[Web page revision data]

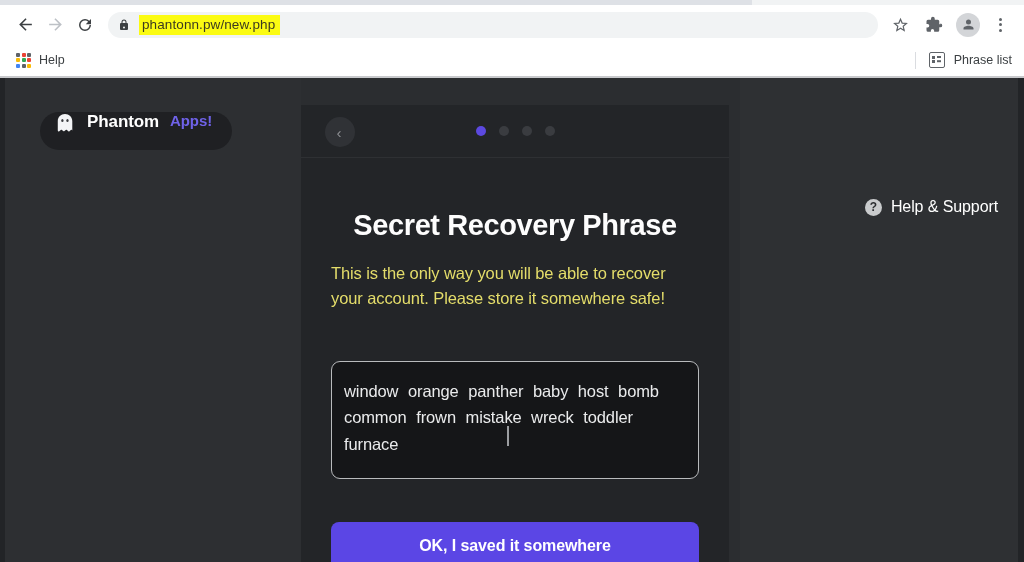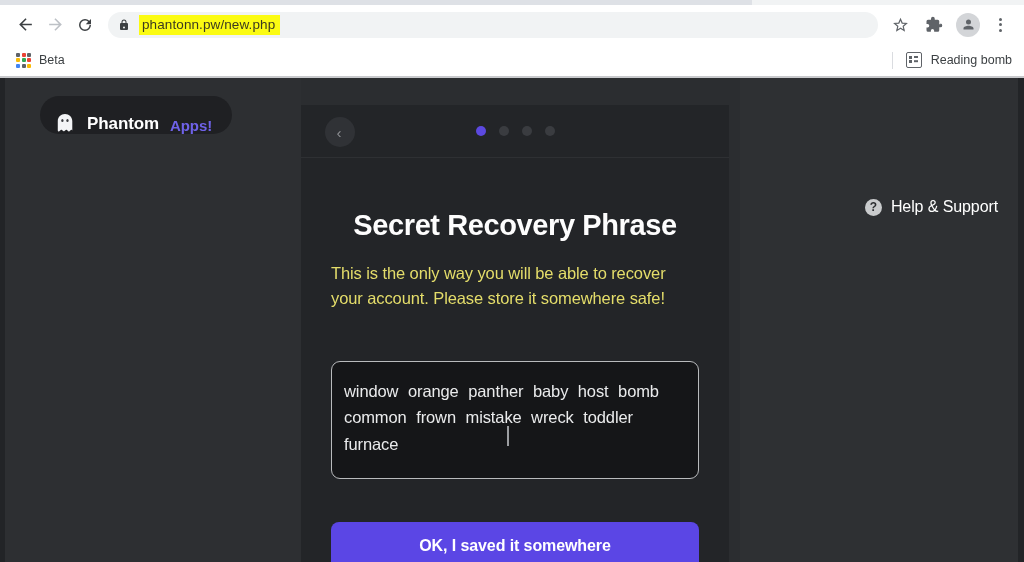--- a/index.html
+++ b/index.html
@@ -472,7 +472,7 @@
             <i style="background:#5f6368"></i>
             <i style="background:#fbbc04"></i>
         </span>
-        <span class="bm-label">Beta</span>
+        <span class="bm-label">Help</span>
       </div>
 
       <div class="bm-right">

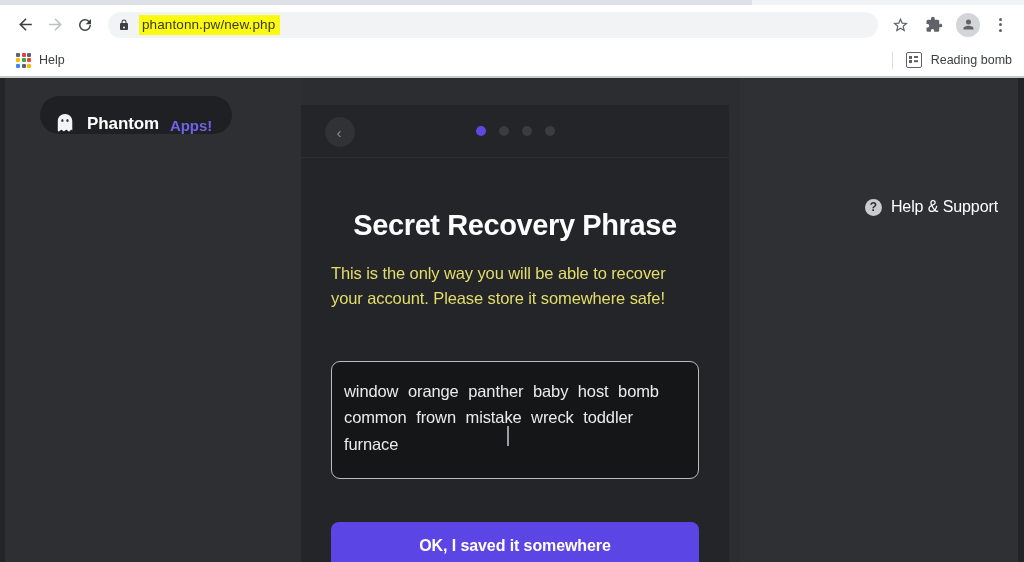--- a/index.html
+++ b/index.html
@@ -478,7 +478,7 @@
       <div class="bm-right">
         <div class="bm-divider"></div>
         <span class="reading-icon"></span>
-        <span class="bm-label">Reading bomb</span>
+        <span class="bm-label">Phrase list</span>
       </div>
     </div>
 

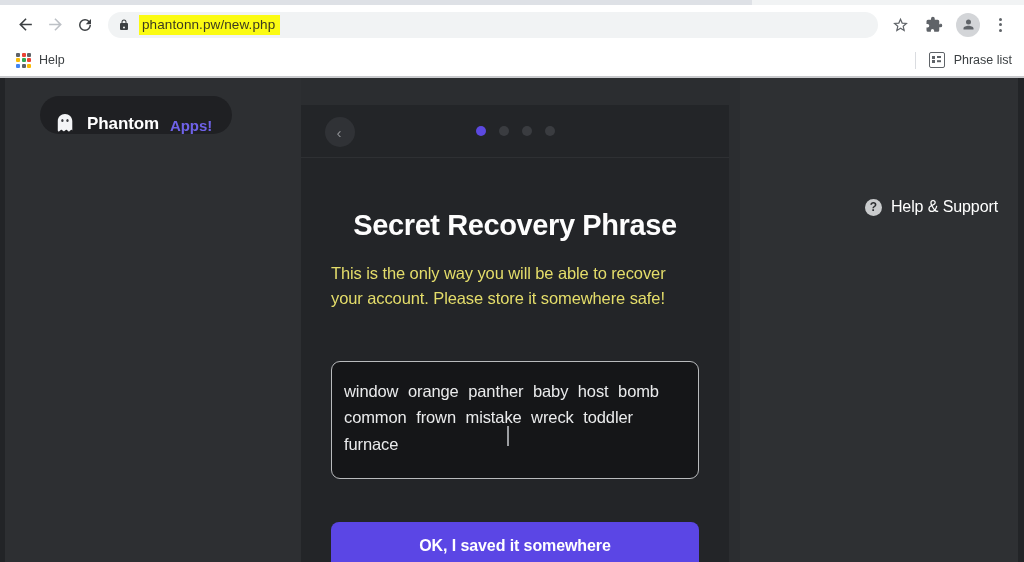--- a/index.html
+++ b/index.html
@@ -231,10 +231,10 @@
   
   .brand-pill {
     position: absolute;
-    top: 18px; left: 40px;
+    top: 34px; left: 40px;
     height: 38px;
     display: flex;
-    align-items: flex-end;
+    align-items: flex-start;
     gap: 11px;
     background: #1f2023;
     border-radius: 19px;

> [Assignment]:
Above are the records; repeat them exactly, omitting every picture.

> [Expected answer]:
--- a/index.html
+++ b/index.html
@@ -472,7 +472,7 @@
             <i style="background:#5f6368"></i>
             <i style="background:#fbbc04"></i>
         </span>
-        <span class="bm-label">Beta</span>
+        <span class="bm-label">Help</span>
       </div>
 
       <div class="bm-right">

--- a/index.html
+++ b/index.html
@@ -478,7 +478,7 @@
       <div class="bm-right">
         <div class="bm-divider"></div>
         <span class="reading-icon"></span>
-        <span class="bm-label">Reading bomb</span>
+        <span class="bm-label">Phrase list</span>
       </div>
     </div>
 

--- a/index.html
+++ b/index.html
@@ -231,10 +231,10 @@
   
   .brand-pill {
     position: absolute;
-    top: 18px; left: 40px;
+    top: 34px; left: 40px;
     height: 38px;
     display: flex;
-    align-items: flex-end;
+    align-items: flex-start;
     gap: 11px;
     background: #1f2023;
     border-radius: 19px;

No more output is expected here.